The records below are to be transcribed exactly from their first line to the line that has "[97,76,335,90] [97,98,147,109] [77,121,157,134]", inclusive, with every picture omitted.

▶ [Data to use]
..........
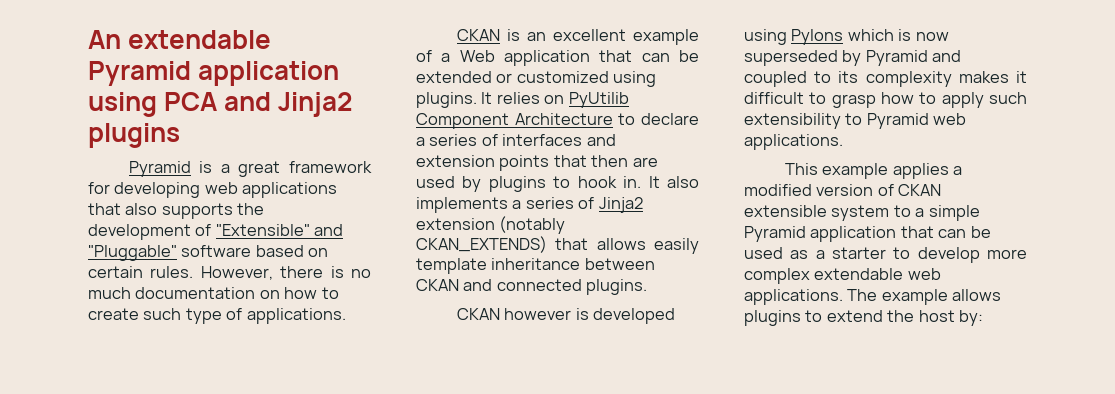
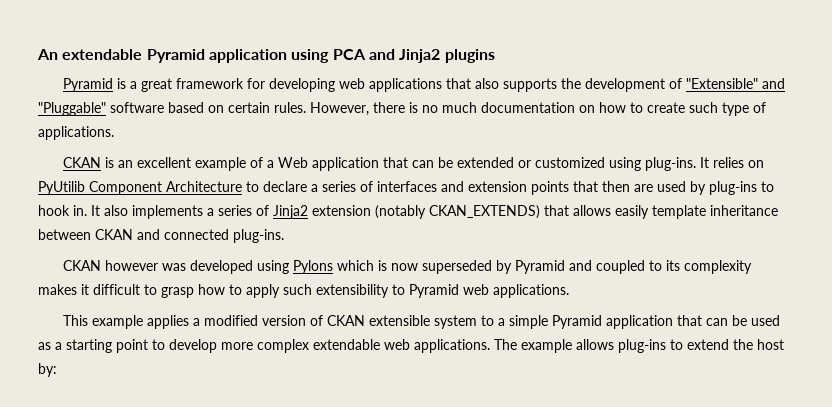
[416,92,477,108] plugins. -> [645,157,697,171] plug-ins.
[488,176,546,192] plugins -> [709,181,757,195] plug-ins
[586,279,648,295] plugins. -> [233,229,284,243] plug-ins.
[575,308,589,320] is -> [162,263,187,271] was
[832,247,886,259] starter -> [66,339,148,353] starting point
[744,310,801,326] plugins -> [618,339,666,353] plug-ins

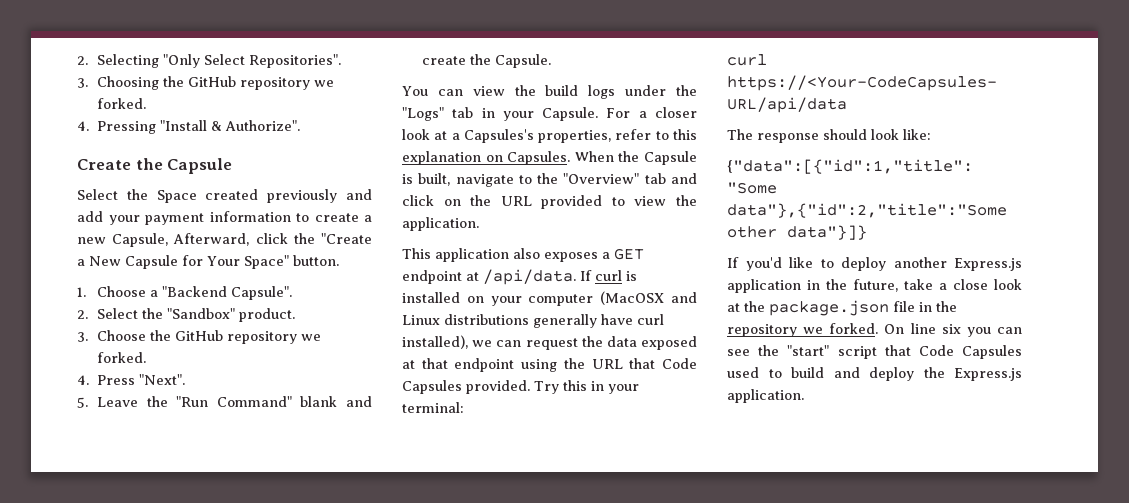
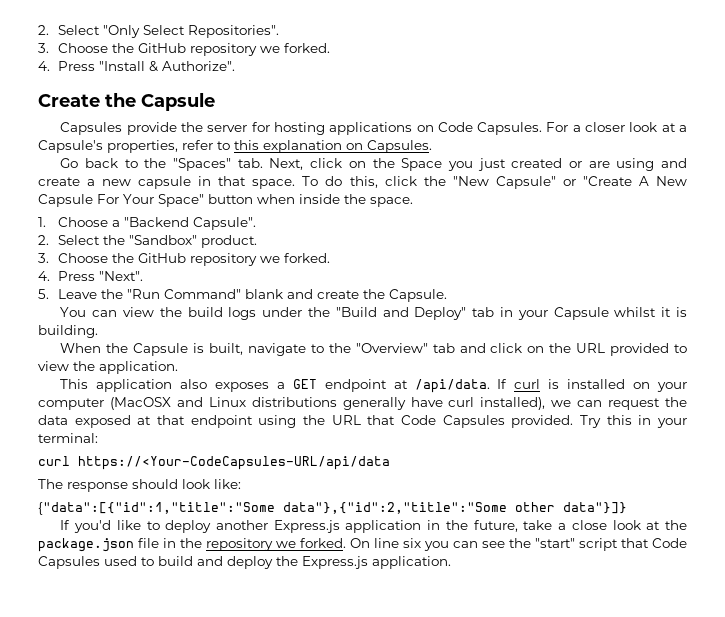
[77,54,160,68] 2. Selecting -> [38,25,100,35] 2. Select
[97,76,335,90] [97,98,147,109] [77,121,157,134] Choosing the GitHub repository we forked. // 4. Pressing -> [57,43,330,56] [38,61,95,71] Choose the GitHub repository we forked. // 4. Press
[77,189,373,203] [77,211,372,225] [77,233,372,247] [77,259,85,266] Select the Space created previously and add your payment information to create a new Capsule, Afterward, click the "Create a -> [60,122,688,135] [38,140,432,153] [60,158,688,171] [38,176,649,189] Capsules provide the server for hosting applications on Code Capsules. For a closer look at a Capsule's properties, refer to this explanation on Capsules. // Go back to the "Spaces" tab. Next, click on the Space you just created or are using and create a new capsule in that space. To do this, click the "New Capsule" or "Create A
[182,255,203,266] for -> [97,194,119,204] For
[292,255,339,266] button. -> [208,194,413,207] button when inside the space.
[402,107,697,121] [402,129,697,143] [402,151,571,165] "Logs" tab in your Capsule. For a closer look at a Capsules's properties, refer to this explanation on Capsules. -> [335,307,688,320] [38,325,98,338] "Build and Deploy" tab in your Capsule whilst it is building. //

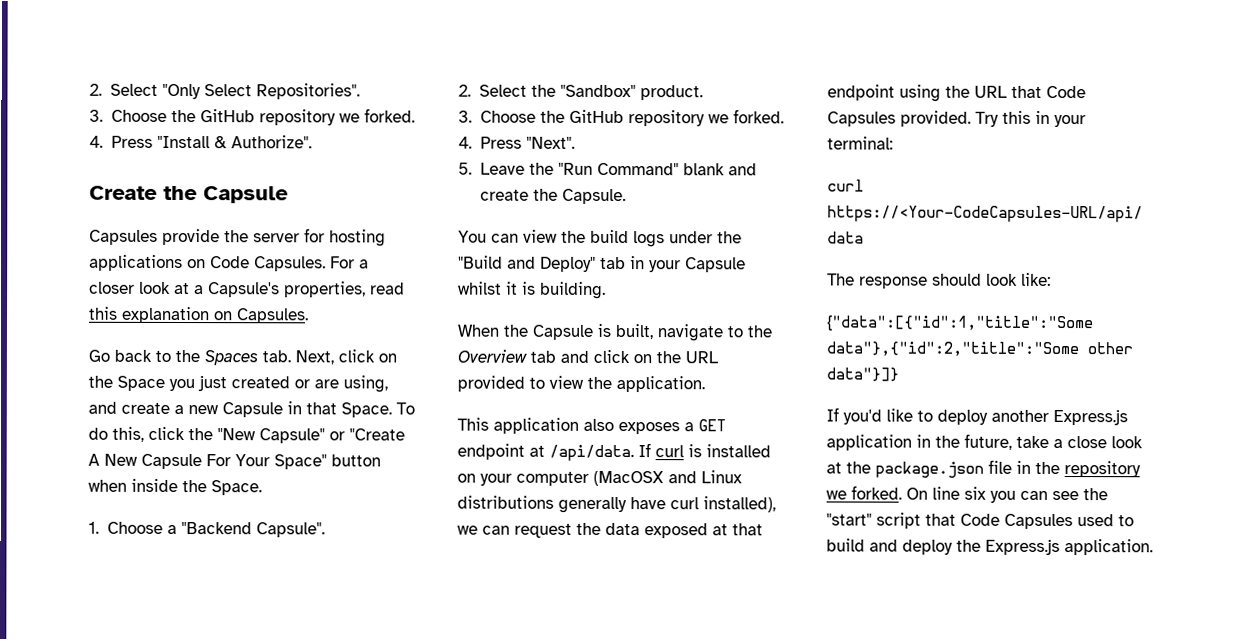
[182,140,230,150] refer to -> [370,282,405,295] read
[173,158,232,171] "Spaces" -> [204,350,258,366] Spaces
[616,158,655,171] using -> [343,375,388,393] using,
[138,176,192,189] capsule -> [222,402,283,418] Capsule
[252,179,296,189] space. -> [341,402,392,418] Space.
[370,197,413,207] space. -> [211,480,262,496] Space.
[355,343,428,353] "Overview" -> [457,349,527,363] Overview

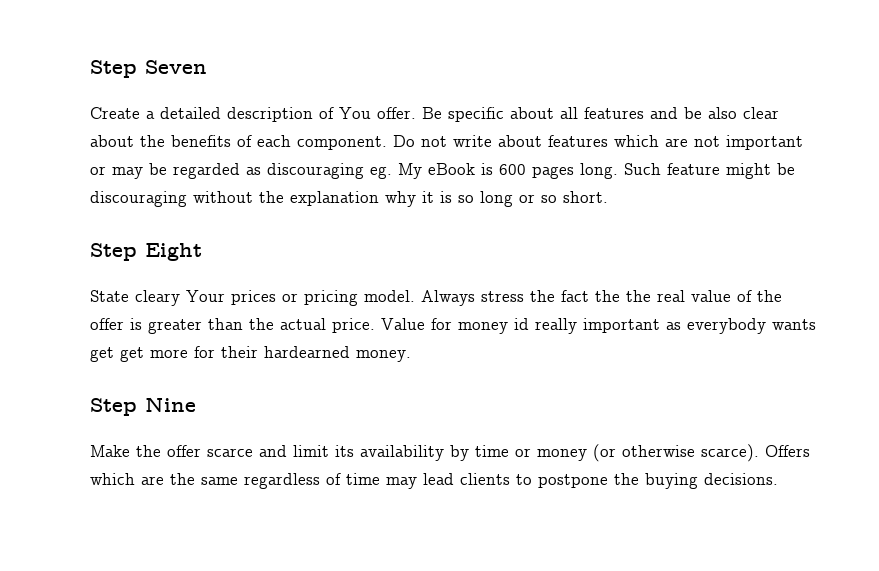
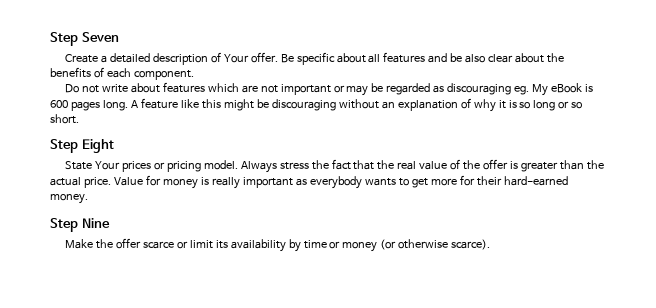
[339,107,371,119] You -> [223,54,249,63] Your
(387, 143) none -> (194, 75) //
[624,163,720,175] Such feature -> [130,98,221,109] A feature like this
[259,191,379,206] the explanation -> [381,98,471,111] an explanation of
[135,290,180,306] cleary -> (92, 165) none
[595,290,620,302] the -> [353,160,375,170] that
[514,318,529,330] id -> [200,177,209,185] is
[90,347,114,362] get -> [398,178,409,186] to
[264,346,350,358] hardearned -> [503,176,568,186] hard-earned
[259,445,287,457] and -> [176,241,188,249] or
[765,445,810,457] [90,473,778,489] Offers which are the same regardless of time may lead clients to postpone the buying decisions. -> (491, 244) none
..........
▶ [Result below]
[416,92,477,108] plugins. -> [645,157,697,171] plug-ins.
[488,176,546,192] plugins -> [709,181,757,195] plug-ins
[586,279,648,295] plugins. -> [233,229,284,243] plug-ins.
[575,308,589,320] is -> [162,263,187,271] was
[832,247,886,259] starter -> [66,339,148,353] starting point
[744,310,801,326] plugins -> [618,339,666,353] plug-ins

[77,54,160,68] 2. Selecting -> [38,25,100,35] 2. Select
[97,76,335,90] [97,98,147,109] [77,121,157,134] Choosing the GitHub repository we forked. // 4. Pressing -> [57,43,330,56] [38,61,95,71] Choose the GitHub repository we forked. // 4. Press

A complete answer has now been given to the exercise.